(DATA PROVIDED Opens)

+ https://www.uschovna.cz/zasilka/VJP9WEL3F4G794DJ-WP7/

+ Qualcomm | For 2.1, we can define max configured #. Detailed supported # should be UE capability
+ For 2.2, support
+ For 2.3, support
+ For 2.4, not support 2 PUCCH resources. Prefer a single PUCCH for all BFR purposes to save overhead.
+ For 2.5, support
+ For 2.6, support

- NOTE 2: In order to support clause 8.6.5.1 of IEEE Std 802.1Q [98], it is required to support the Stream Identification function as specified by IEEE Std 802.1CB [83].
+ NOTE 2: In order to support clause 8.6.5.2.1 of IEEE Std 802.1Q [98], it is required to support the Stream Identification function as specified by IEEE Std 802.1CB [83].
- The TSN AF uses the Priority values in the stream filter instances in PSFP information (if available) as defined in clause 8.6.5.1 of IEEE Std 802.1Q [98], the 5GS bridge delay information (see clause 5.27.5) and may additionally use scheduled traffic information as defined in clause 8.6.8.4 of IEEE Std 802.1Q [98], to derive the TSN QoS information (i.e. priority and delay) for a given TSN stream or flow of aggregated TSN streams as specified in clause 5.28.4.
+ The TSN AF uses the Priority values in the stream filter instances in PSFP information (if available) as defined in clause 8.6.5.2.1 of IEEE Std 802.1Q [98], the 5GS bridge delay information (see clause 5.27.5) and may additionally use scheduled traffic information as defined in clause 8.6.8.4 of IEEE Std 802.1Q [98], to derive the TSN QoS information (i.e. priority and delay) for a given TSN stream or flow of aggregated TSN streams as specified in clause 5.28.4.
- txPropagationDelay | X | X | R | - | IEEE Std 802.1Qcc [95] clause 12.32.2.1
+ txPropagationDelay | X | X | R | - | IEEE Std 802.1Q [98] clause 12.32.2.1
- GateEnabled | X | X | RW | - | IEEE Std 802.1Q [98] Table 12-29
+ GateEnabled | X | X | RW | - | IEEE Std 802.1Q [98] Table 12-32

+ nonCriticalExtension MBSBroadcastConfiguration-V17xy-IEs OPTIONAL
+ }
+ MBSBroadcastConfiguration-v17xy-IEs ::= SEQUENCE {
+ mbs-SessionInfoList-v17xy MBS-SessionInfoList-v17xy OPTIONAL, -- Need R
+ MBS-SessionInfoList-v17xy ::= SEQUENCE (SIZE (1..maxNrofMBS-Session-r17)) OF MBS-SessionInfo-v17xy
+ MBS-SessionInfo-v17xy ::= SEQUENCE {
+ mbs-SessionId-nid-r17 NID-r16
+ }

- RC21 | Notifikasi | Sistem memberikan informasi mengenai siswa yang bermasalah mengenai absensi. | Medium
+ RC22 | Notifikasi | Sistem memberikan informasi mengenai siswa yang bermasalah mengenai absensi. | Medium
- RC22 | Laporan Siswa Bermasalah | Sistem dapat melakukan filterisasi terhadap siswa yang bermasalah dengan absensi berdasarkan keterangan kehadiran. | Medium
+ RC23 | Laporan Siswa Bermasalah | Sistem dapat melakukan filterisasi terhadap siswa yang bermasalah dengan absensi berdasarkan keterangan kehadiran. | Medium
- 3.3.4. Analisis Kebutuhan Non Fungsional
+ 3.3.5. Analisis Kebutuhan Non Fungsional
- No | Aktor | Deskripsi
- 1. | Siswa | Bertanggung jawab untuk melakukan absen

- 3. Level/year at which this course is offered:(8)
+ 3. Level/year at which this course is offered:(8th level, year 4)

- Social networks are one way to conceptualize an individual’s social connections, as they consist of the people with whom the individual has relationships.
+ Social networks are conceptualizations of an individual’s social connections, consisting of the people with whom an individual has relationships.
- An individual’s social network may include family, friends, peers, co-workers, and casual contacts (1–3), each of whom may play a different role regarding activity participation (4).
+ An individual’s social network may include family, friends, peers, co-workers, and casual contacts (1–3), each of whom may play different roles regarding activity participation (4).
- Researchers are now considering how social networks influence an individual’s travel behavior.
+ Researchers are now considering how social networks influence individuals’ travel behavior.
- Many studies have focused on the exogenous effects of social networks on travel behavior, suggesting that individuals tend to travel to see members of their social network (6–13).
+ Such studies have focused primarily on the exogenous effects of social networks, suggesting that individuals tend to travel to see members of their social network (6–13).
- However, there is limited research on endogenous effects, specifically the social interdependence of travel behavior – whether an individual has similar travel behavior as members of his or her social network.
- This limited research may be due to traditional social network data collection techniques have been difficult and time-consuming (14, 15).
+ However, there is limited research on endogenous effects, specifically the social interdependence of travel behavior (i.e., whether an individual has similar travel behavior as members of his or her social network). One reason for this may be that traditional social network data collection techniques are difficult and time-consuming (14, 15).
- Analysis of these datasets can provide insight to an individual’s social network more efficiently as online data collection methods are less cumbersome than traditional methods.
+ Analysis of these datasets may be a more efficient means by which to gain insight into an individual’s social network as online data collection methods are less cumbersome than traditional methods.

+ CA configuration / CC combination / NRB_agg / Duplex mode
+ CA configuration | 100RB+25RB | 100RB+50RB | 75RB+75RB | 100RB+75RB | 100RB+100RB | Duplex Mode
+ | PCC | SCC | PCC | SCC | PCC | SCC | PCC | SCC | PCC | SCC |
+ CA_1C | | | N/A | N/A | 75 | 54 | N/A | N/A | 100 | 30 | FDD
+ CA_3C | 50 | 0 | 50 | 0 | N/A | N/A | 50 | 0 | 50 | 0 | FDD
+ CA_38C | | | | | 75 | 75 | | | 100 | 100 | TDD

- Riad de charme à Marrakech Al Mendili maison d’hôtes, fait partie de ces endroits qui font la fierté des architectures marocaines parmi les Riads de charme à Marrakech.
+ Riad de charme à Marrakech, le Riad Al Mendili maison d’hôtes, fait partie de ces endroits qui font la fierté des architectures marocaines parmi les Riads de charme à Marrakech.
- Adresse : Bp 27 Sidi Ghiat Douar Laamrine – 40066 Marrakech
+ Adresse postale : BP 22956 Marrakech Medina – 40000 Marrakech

(DATA PROVIDED Closes)

Send back an exact copy of only the lines from the line with "- txPropagationDelay |" up to and including the line with "roles regarding activity participation (4)." in the data above.

- txPropagationDelay | X | X | R | - | IEEE Std 802.1Qcc [95] clause 12.32.2.1
+ txPropagationDelay | X | X | R | - | IEEE Std 802.1Q [98] clause 12.32.2.1
- GateEnabled | X | X | RW | - | IEEE Std 802.1Q [98] Table 12-29
+ GateEnabled | X | X | RW | - | IEEE Std 802.1Q [98] Table 12-32

+ nonCriticalExtension MBSBroadcastConfiguration-V17xy-IEs OPTIONAL
+ }
+ MBSBroadcastConfiguration-v17xy-IEs ::= SEQUENCE {
+ mbs-SessionInfoList-v17xy MBS-SessionInfoList-v17xy OPTIONAL, -- Need R
+ MBS-SessionInfoList-v17xy ::= SEQUENCE (SIZE (1..maxNrofMBS-Session-r17)) OF MBS-SessionInfo-v17xy
+ MBS-SessionInfo-v17xy ::= SEQUENCE {
+ mbs-SessionId-nid-r17 NID-r16
+ }

- RC21 | Notifikasi | Sistem memberikan informasi mengenai siswa yang bermasalah mengenai absensi. | Medium
+ RC22 | Notifikasi | Sistem memberikan informasi mengenai siswa yang bermasalah mengenai absensi. | Medium
- RC22 | Laporan Siswa Bermasalah | Sistem dapat melakukan filterisasi terhadap siswa yang bermasalah dengan absensi berdasarkan keterangan kehadiran. | Medium
+ RC23 | Laporan Siswa Bermasalah | Sistem dapat melakukan filterisasi terhadap siswa yang bermasalah dengan absensi berdasarkan keterangan kehadiran. | Medium
- 3.3.4. Analisis Kebutuhan Non Fungsional
+ 3.3.5. Analisis Kebutuhan Non Fungsional
- No | Aktor | Deskripsi
- 1. | Siswa | Bertanggung jawab untuk melakukan absen

- 3. Level/year at which this course is offered:(8)
+ 3. Level/year at which this course is offered:(8th level, year 4)

- Social networks are one way to conceptualize an individual’s social connections, as they consist of the people with whom the individual has relationships.
+ Social networks are conceptualizations of an individual’s social connections, consisting of the people with whom an individual has relationships.
- An individual’s social network may include family, friends, peers, co-workers, and casual contacts (1–3), each of whom may play a different role regarding activity participation (4).
+ An individual’s social network may include family, friends, peers, co-workers, and casual contacts (1–3), each of whom may play different roles regarding activity participation (4).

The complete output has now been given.